Second periodic report of Portugal (CAT/C/25/Add.10): Conclusions and recommendations of the Committee

1. At the invitation of the Chairman, Mr. Remédio, Mrs. De Matos, Mrs. Alves Martins and Mr. Gomez Dias (Portugal) resumed their places at the Committee table.

2. Mr. CAMARA (Country Rapporteur) read out the conclusions and recommendations of the Committee concerning the second periodic report of Portugal, in French:
"1. Introduction


"2. Positive aspects


"3. Factors and difficulties impeding the application of
the provisions of the Convention

"4. Subjects of concern


"5. Recommendations

3. Mr. SØRENSEN said that he wished to amend one of his earlier statements. He had urged Portugal to make a further contribution to the Voluntary Fund for Victims of Torture, unaware that the list of contributions on which he had based his information stopped at September 1997. Since that date the Government of Portugal had contributed a further US$ 10,000 to the fund, which he formally acknowledged.

4. Mr. ROMEDIO (Portugal) assured the Committee that he would communicate all its comments to the competent authorities in his country.

5. The CHAIRMAN thanked the members of the delegation of Portugal for their frank cooperation.

6. The delegation of Portugal withdrew.


The public part of the meeting was suspended at 3.15 p.m.
and resumed at 3.30 p.m.

Third periodic report of Switzerland (CAT/C/34/Add.6) (continued)

7. At the invitation of the Chairman, Mr. Müller, Mr. Schürmann, Mr. Voeffray, Mr. Walpen, Mrs. von Barnetow Meyer and Mr. Arnold (Switzerland) resumed their places at the Committee table.

8. The CHAIRMAN invited the delegation of Switzerland to reply to the Committee members' questions.

9. Mr. MÜLLER (Switzerland) reiterated that torture was not practised in Switzerland and that the allegations that had been made referred only to minor infractions. In reply to the questions put concerning specific measures taken to punish torture, he recalled that, as indicated in the report, the Swiss Penal Code contained a special section covering everything that might constitute an act of torture. Furthermore, as indicated in the initial report, the Federal Tribunal had clearly stated that torture would never be acceptable in Switzerland and that the prohibition on torture was an integral element of the country's legal system. While the idea that special legislation should be passed making the public aware that the State would never condone torture was quite acceptable, technically speaking every possible aspect of torture was already covered by the Penal Code.

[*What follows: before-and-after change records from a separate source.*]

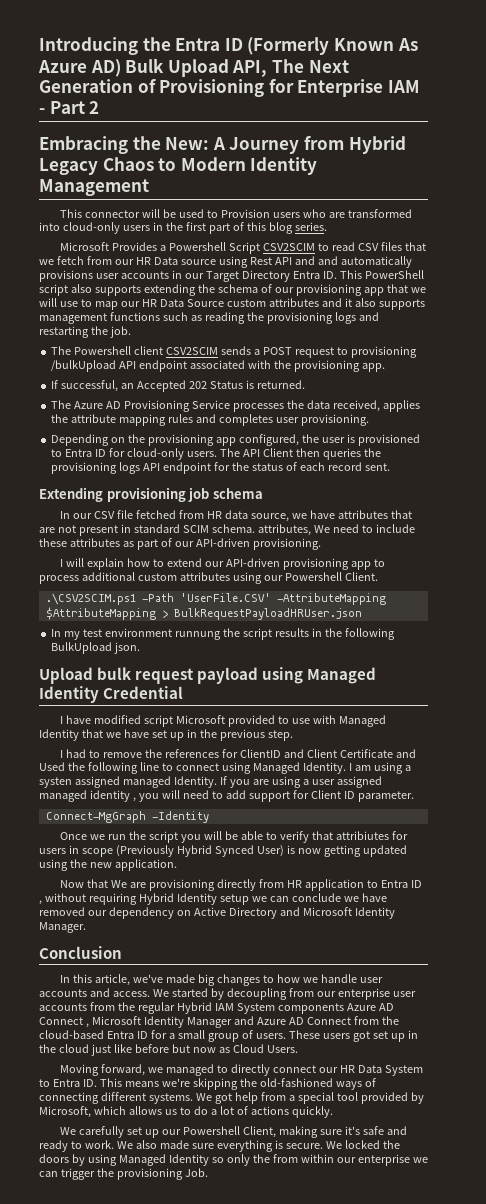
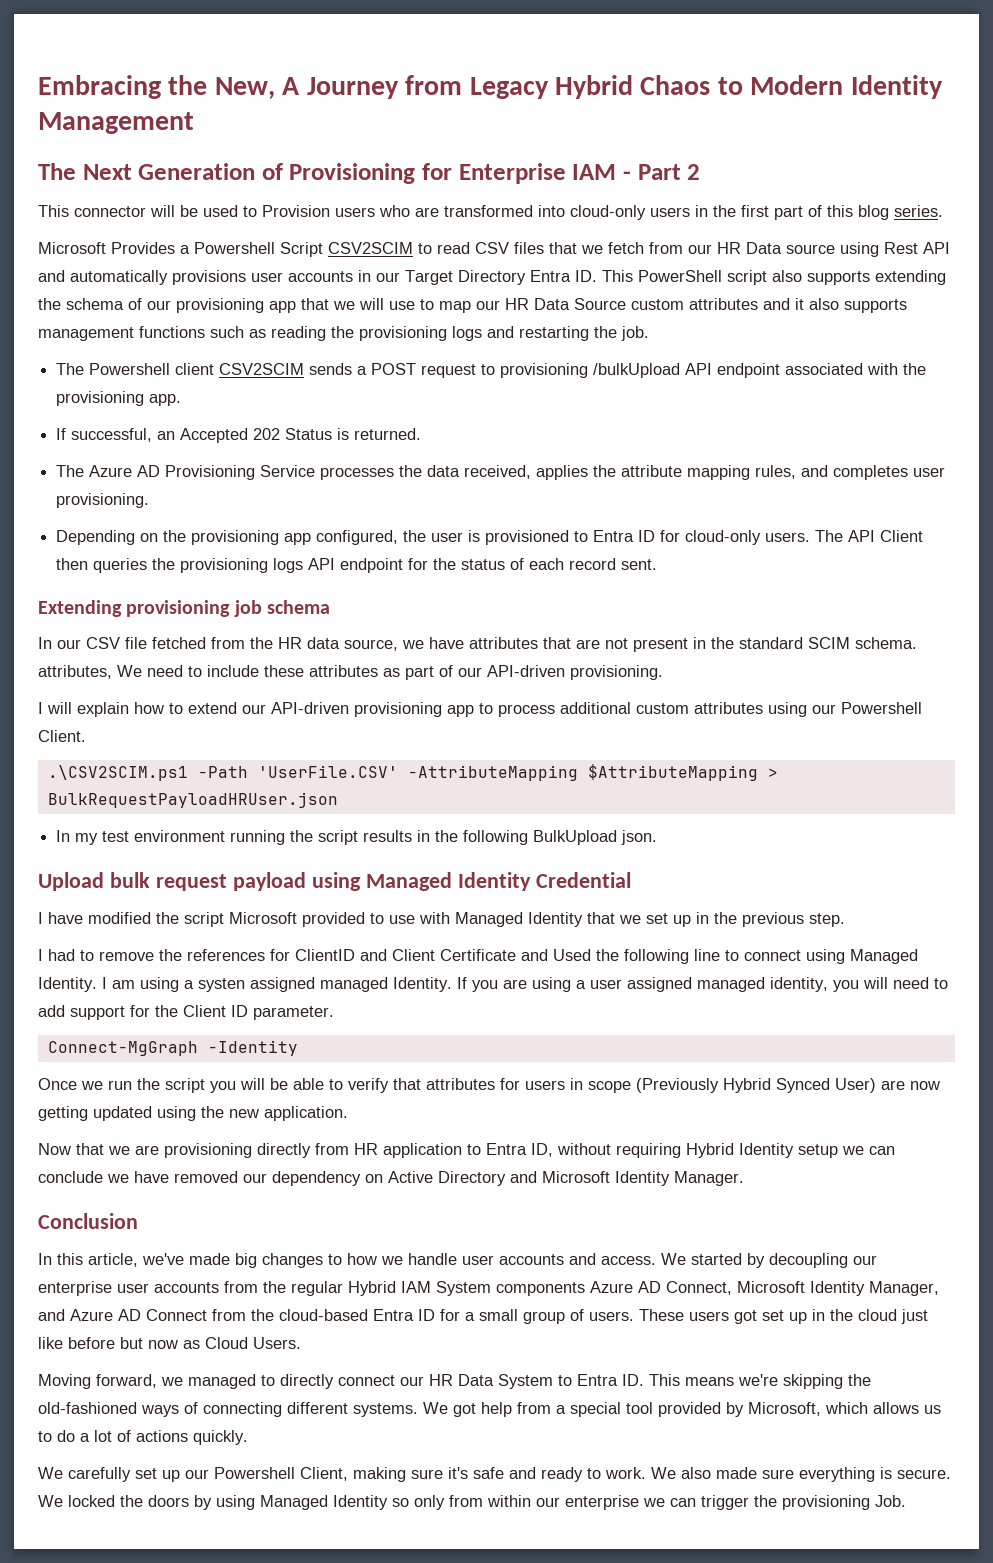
- Introducing the Entra ID (Formerly Known As Azure AD) Bulk Upload API, The Next Generation of Provisioning for Enterprise IAM - Part 2
+ Embracing the New, A Journey from Legacy Hybrid Chaos to Modern Identity Management
+ The Next Generation of Provisioning for Enterprise IAM - Part 2
- Embracing the New: A Journey from Hybrid Legacy Chaos to Modern Identity Management
- Microsoft Provides a Powershell Script CSV2SCIM to read CSV files that we fetch from our HR Data source using Rest API and and automatically provisions user accounts in our Target Directory Entra ID. This PowerShell script also supports extending the schema of our provisioning app that we will use to map our HR Data Source custom attributes and it also supports management functions such as reading the provisioning logs and restarting the job.
+ Microsoft Provides a Powershell Script CSV2SCIM to read CSV files that we fetch from our HR Data source using Rest API and automatically provisions user accounts in our Target Directory Entra ID. This PowerShell script also supports extending the schema of our provisioning app that we will use to map our HR Data Source custom attributes and it also supports management functions such as reading the provisioning logs and restarting the job.
- The Azure AD Provisioning Service processes the data received, applies the attribute mapping rules and completes user provisioning.
+ The Azure AD Provisioning Service processes the data received, applies the attribute mapping rules, and completes user provisioning.
- In our CSV file fetched from HR data source, we have attributes that are not present in standard SCIM schema. attributes, We need to include these attributes as part of our API-driven provisioning.
+ In our CSV file fetched from the HR data source, we have attributes that are not present in the standard SCIM schema. attributes, We need to include these attributes as part of our API-driven provisioning.
- In my test environment runnung the script results in the following BulkUpload json.
+ In my test environment running the script results in the following BulkUpload json.
- I have modified script Microsoft provided to use with Managed Identity that we have set up in the previous step.
+ I have modified the script Microsoft provided to use with Managed Identity that we set up in the previous step.
- If you are using a user assigned managed identity , you will need to add support for Client ID parameter.
+ If you are using a user assigned managed identity, you will need to add support for the Client ID parameter.
- Once we run the script you will be able to verify that attribiutes for users in scope (Previously Hybrid Synced User) is now getting updated using the new application.
+ Once we run the script you will be able to verify that attributes for users in scope (Previously Hybrid Synced User) are now getting updated using the new application.
- Now that We are provisioning directly from HR application to Entra ID , without requiring Hybrid Identity setup we can conclude we have removed our dependency on Active Directory and Microsoft Identity Manager.
+ Now that we are provisioning directly from HR application to Entra ID, without requiring Hybrid Identity setup we can conclude we have removed our dependency on Active Directory and Microsoft Identity Manager.
- We started by decoupling from our enterprise user accounts from the regular Hybrid IAM System components Azure AD Connect , Microsoft Identity Manager and Azure AD Connect from the cloud-based Entra ID for a small group of users.
+ We started by decoupling our enterprise user accounts from the regular Hybrid IAM System components Azure AD Connect, Microsoft Identity Manager, and Azure AD Connect from the cloud-based Entra ID for a small group of users.
- We locked the doors by using Managed Identity so only the from within our enterprise we can trigger the provisioning Job.
+ We locked the doors by using Managed Identity so only from within our enterprise we can trigger the provisioning Job.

10. A member had said that one of the characteristics of torture was that it was committed by officials or representatives of the State and had asked whether the Swiss legal system took account of that fact. It could be replied that if an official or a police officer committed an act of torture he was guilty not only of assault and battery or murder, for example, but also of abuse of authority in addition to the offence committed. The Penal Code stated in a special provision that, in cases of accumulation, the judge should sentence the offender for the most serious offence and increase the length of the sentence according to the circumstances (with the provisio that the increase must not exceed half the maximum sentence for the offence in question). Moreover, acts of complicity and attempts to commit torture were also covered by the general provisions of the Penal Code. With regard to possible action against police officers and officials, broadly speaking it was of two kinds, judicial and administrative. An administrative inquiry was usually directed by an official, but might be entrusted to an independent person. At the same time, judicial proceedings were instituted, giving rise to a court ruling on the punishable nature of the alleged act. That might be followed by a Federal Tribunal judgement either on judicial review or on public law appeal. Once those remedies had been exhausted, there remained the possibility of appeal to the bodies established by the European Convention on Human Rights.

11. Notification of relatives was almost always guaranteed in practice. The most recent legislation in the cantons had made express provision for the right to notify relatives. In the canton of Bern, counsel did not have the right to attend the initial hearings, but must be notified immediately of a client's arrest.

12. With regard to medical attention, while the Federal Tribunal did not guarantee an absolutely free choice of doctor, everyone had the right to medical treatment if necessary and the Tribunal had also ruled that, in certain circumstances, it might be admissible to authorize a detainee to consult the doctor of his or her choice.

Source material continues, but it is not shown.